- Try it -
Your answer must be the data repeated exactly, with no pictures in it.

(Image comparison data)

◇ ◇ ◇ ◇ ◇

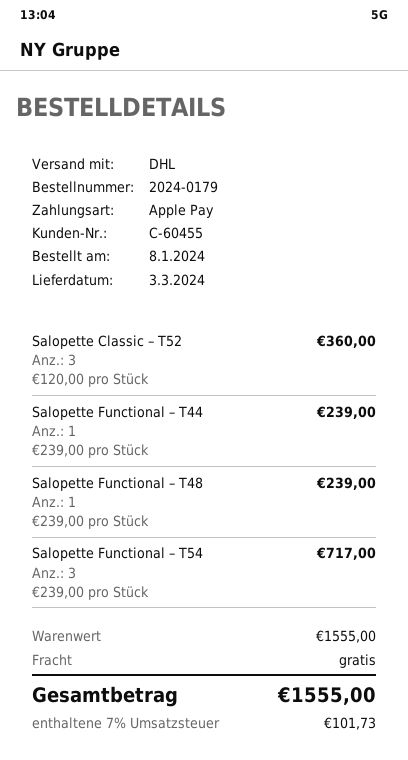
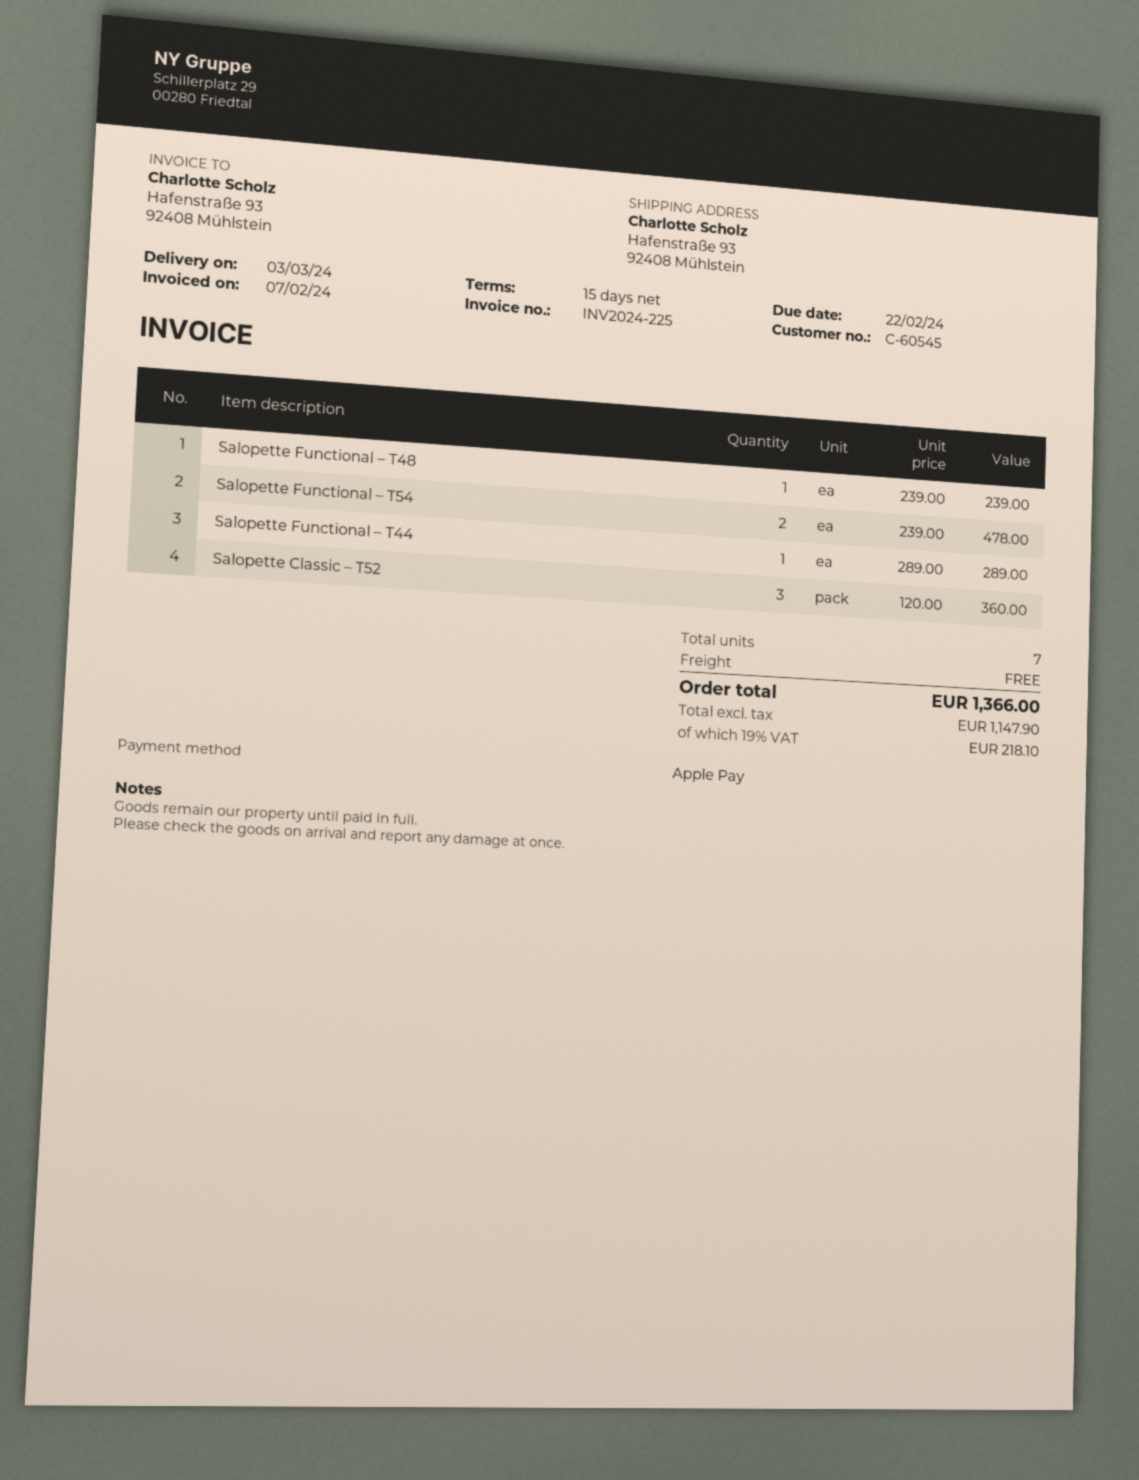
customer number: C-60455 -> C-60545
Salopette Functional – T44: 1 x 239.00 = 239.00 -> 1 x 289.00 = 289.00
Salopette Functional – T54: 3 x 239.00 = 717.00 -> 2 x 239.00 = 478.00
tax: 7% = 101.73 -> 19% = 218.10
total: 1555.00 -> 1366.00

◇ ◇ ◇ ◇ ◇

- Result for this task -
customer number: C-60455 -> C-60545
Salopette Functional – T44: 1 x 239.00 = 239.00 -> 1 x 289.00 = 289.00
Salopette Functional – T54: 3 x 239.00 = 717.00 -> 2 x 239.00 = 478.00
tax: 7% = 101.73 -> 19% = 218.10
total: 1555.00 -> 1366.00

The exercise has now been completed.